Hi @themudassarhassan

it will work from the CSP side of thing, both for Hash-based and Nonce-based and the package makes the decision for you per page.

Why it will work, see https://content-security-policy.com/strict-dynamic/

I made the package primarily for my own use cases, and those include Tag Manager and also Consent Tools. They both are heavy in dynamic script insertion.

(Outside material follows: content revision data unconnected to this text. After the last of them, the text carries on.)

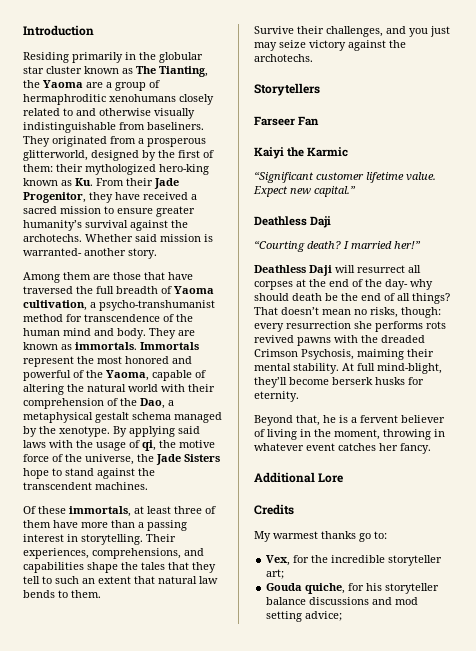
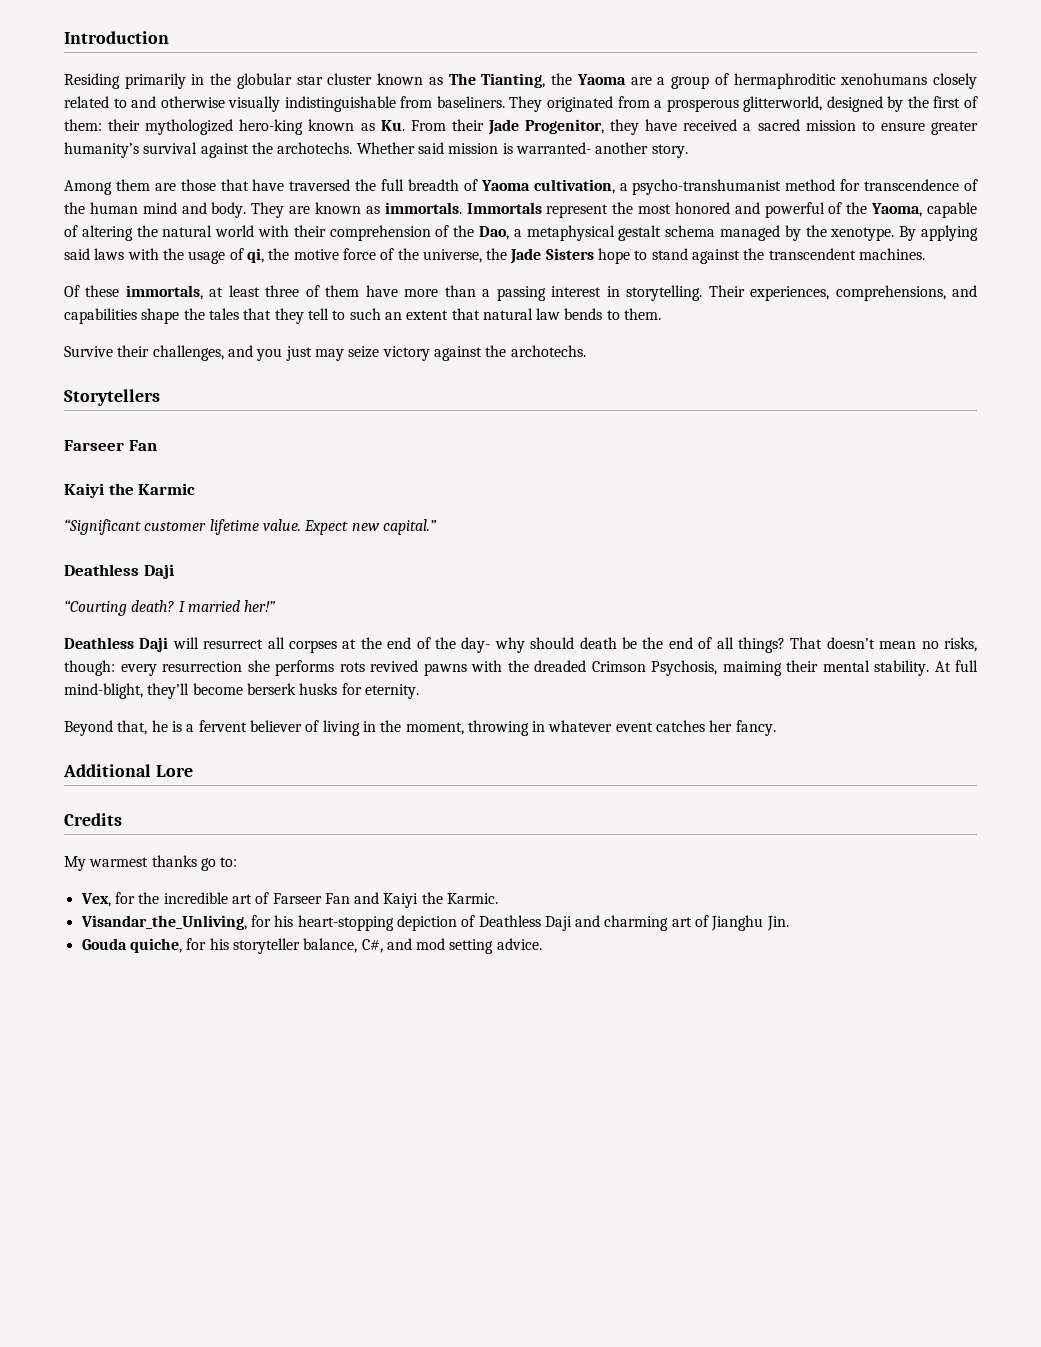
- Vex, for the incredible storyteller art;
+ Vex, for the incredible art of Farseer Fan and Kaiyi the Karmic.
+ Visandar_the_Unliving, for his heart-stopping depiction of Deathless Daji and charming art of Jianghu Jin.
- Gouda quiche, for his storyteller balance discussions and mod setting advice;
+ Gouda quiche, for his storyteller balance, C#, and mod setting advice.

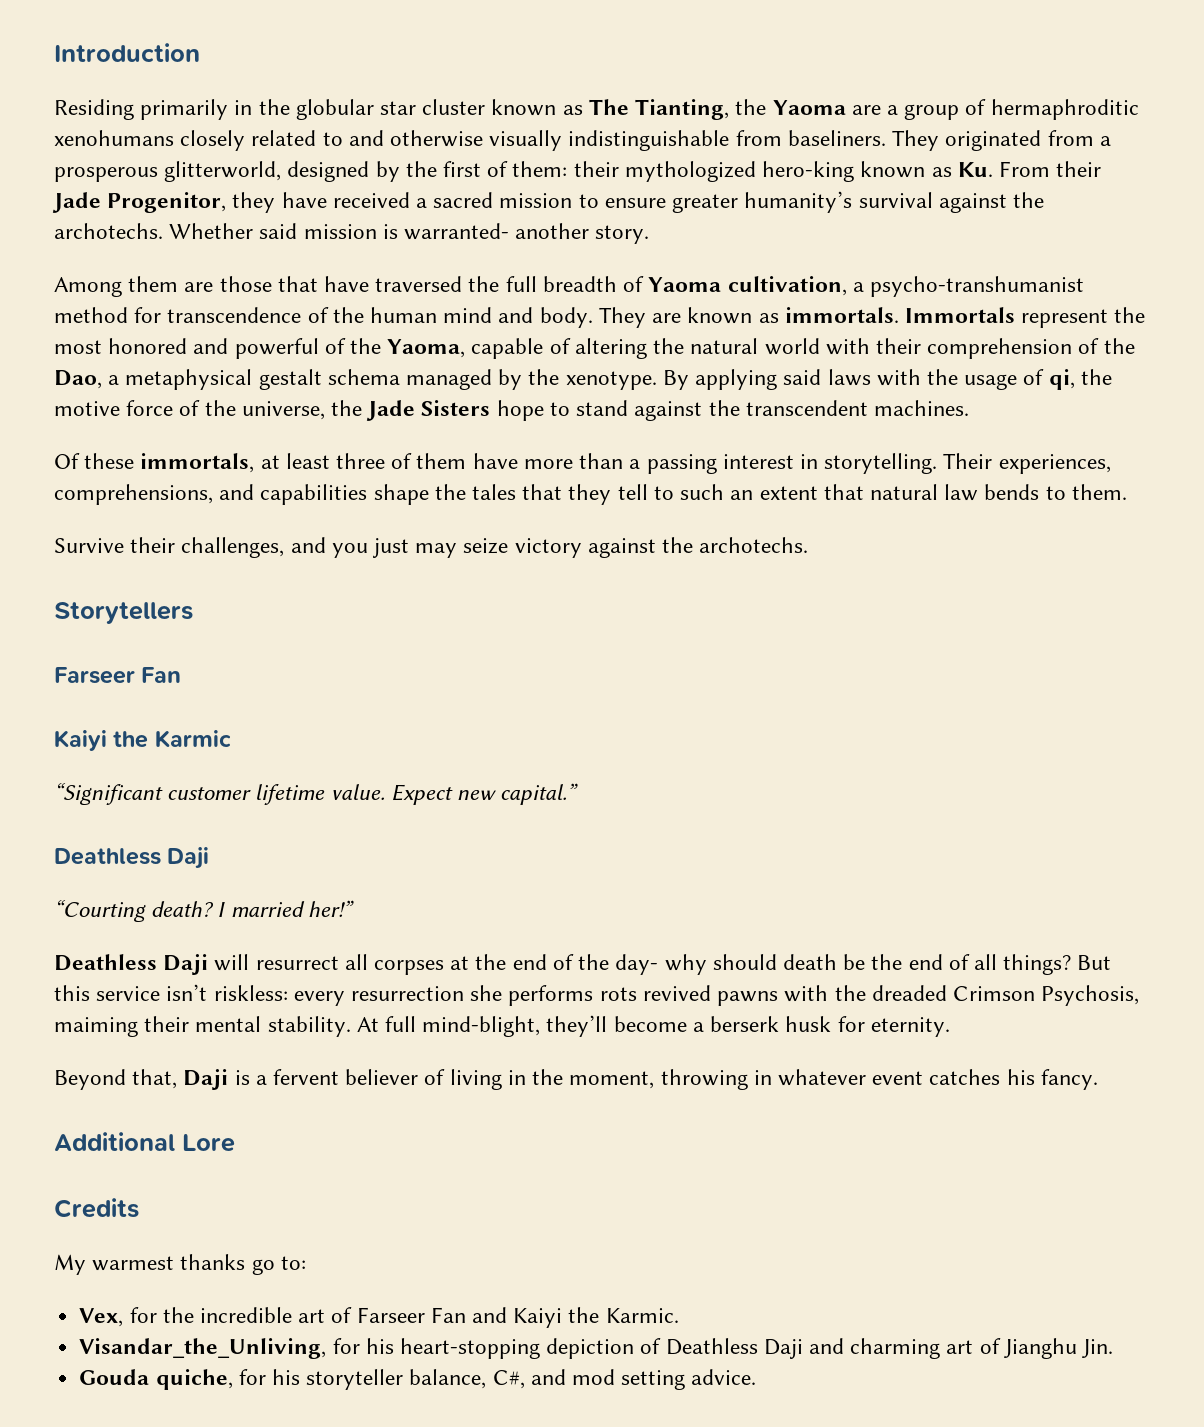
- That doesn’t mean no risks, though: every resurrection she performs rots revived pawns with the dreaded Crimson Psychosis, maiming their mental stability.
+ But this service isn’t riskless: every resurrection she performs rots revived pawns with the dreaded Crimson Psychosis, maiming their mental stability.
- At full mind-blight, they’ll become berserk husks for eternity.
+ At full mind-blight, they’ll become a berserk husk for eternity.
- Beyond that, he is a fervent believer of living in the moment, throwing in whatever event catches her fancy.
+ Beyond that, Daji is a fervent believer of living in the moment, throwing in whatever event catches his fancy.

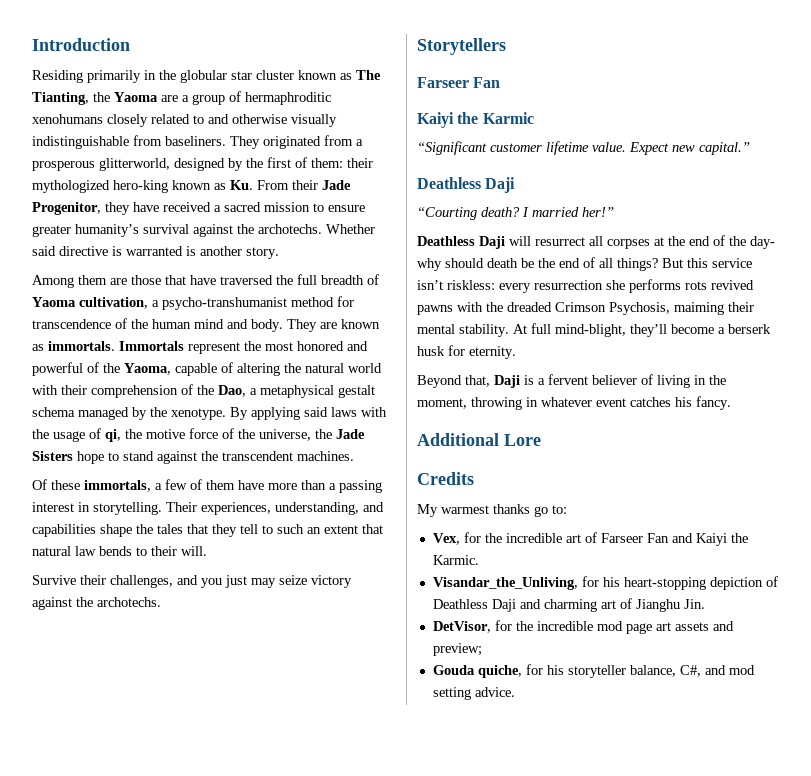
- Whether said mission is warranted- another story.
+ Whether said directive is warranted is another story.
- Of these immortals, at least three of them have more than a passing interest in storytelling.
+ Of these immortals, a few of them have more than a passing interest in storytelling.
- Their experiences, comprehensions, and capabilities shape the tales that they tell to such an extent that natural law bends to them.
+ Their experiences, understanding, and capabilities shape the tales that they tell to such an extent that natural law bends to their will.
+ DetVisor, for the incredible mod page art assets and preview;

The transitive trust propagation with GTM works as such:

1. GTM inline script is inserted with next/script strategy beforeInteractive. It will be hashed on static pages or get the nonce on dynamic pages. It is trusted by CSP

2. GTM inserts custom tag scripts dynamically in non-"parser-inserted" fashion. Because GTM is trusted by CSP and custom tag scripts are added in non-"parser-inserted" fashion, the custom tag scripts are also trusted by CSP, even though their Hash isn't included in CSP

Please let me know if that works for your specific use case or if I;ve been missing something, so I can fix it.

[themudassarhassan]

That perfectly makes sense @nibtime. I'll let you know about the result. Thanks again for jumping!

[themudassarhassan]

Hi @nibtime
How would you disable some of the CSP directives? For example I want to disable font-src style-src image-src.
Setting these to false is not working. Thanks!

[nibtime]

Hi @themudassarhassan

the middleware for CSP base config behaves exactly like https://trezy.gitbook.io/next-safe/usage/configuration. Unfortunately, is doesn't seem to support disabling single directive, only whole CSP with false.

Fortunately, this package has utils for building middleware around CSPs so you can accomplish what you want quite easy with them. I forked the demo project for the package and made a setup that accomplishes what you want:

https://stackblitz.com/edit/nextjs-vg1ozj?file=pages%2F_middleware.js

Hope this solves your problem.

[themudassarhassan]

Hi @nibtime
Thanks for the example to demonstrate the work around to disable some directives. I'm able to disable any directive accept style-src which gets included for pages with getServerSideProps in the production build of the app. Can you help with this?

[nibtime]

Hi @themudassarhassan

that is indeed a problem of the lib. For 0.6.0 I experimented a lot with what's possible with respect to avoid unsafe-inline in style-src. I already realized, that Document.getinitialProps is loaded with too much stuff and I should split it up and modularize to accommodate different use cases better (#29).

But there is a simple workaround you can do in the meantime, by using Document.getInitialProps from next/document and connecting it with the nonce from middleware with a few lines of code yourself. Apart from the inline style stuff, that's all Document.getInitialProps from @next-safe/middleware/dist/document does.

How to do that, see here: https://stackblitz.com/edit/nextjs-vg1ozj?file=pages%2F_middleware.js,pages%2F_document.js

[nibtime]

In 0.8.0 and 0.7.0 I created a more versatile getCspInitialProps, provided a minimalistic csp middleware with full IntelliSense + exported utils for conveniently doing custom logic on CSP.

Those should solve all configuration issues mentioned here.